Provided data Block Start

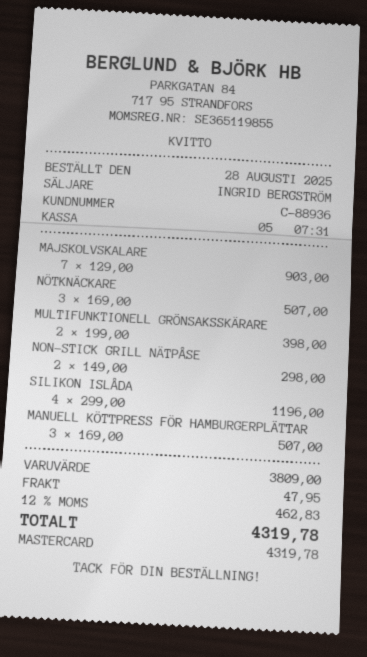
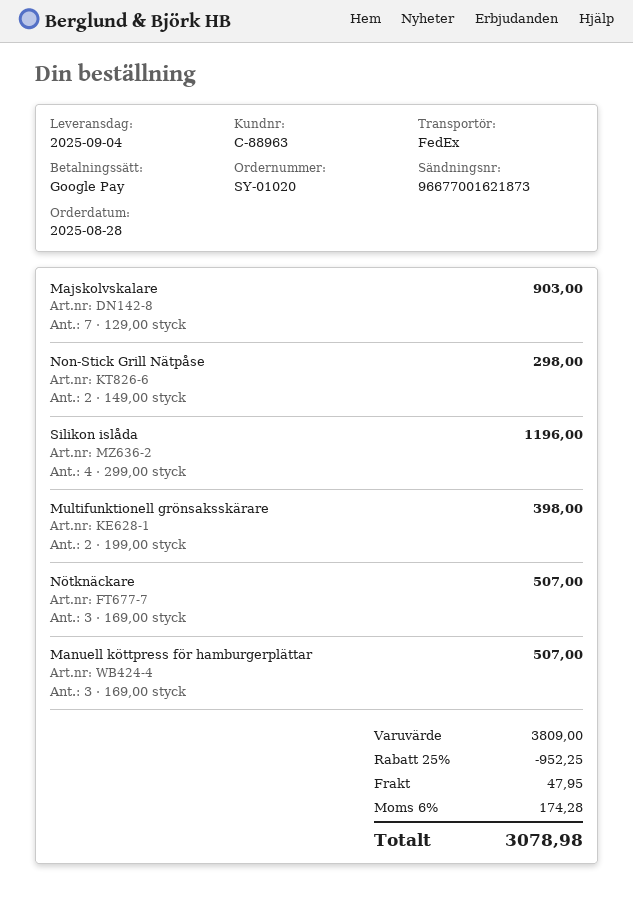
customer number: C-88936 -> C-88963
payment method: Mastercard -> Google Pay
discount: none -> 25% = 952.25
tax: 12% = 462.83 -> 6% = 174.28
total: 4319.78 -> 3078.98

Provided data Block End

Repeat each entry exactly as it appears; skip any picture.

Answer box:
customer number: C-88936 -> C-88963
payment method: Mastercard -> Google Pay
discount: none -> 25% = 952.25
tax: 12% = 462.83 -> 6% = 174.28
total: 4319.78 -> 3078.98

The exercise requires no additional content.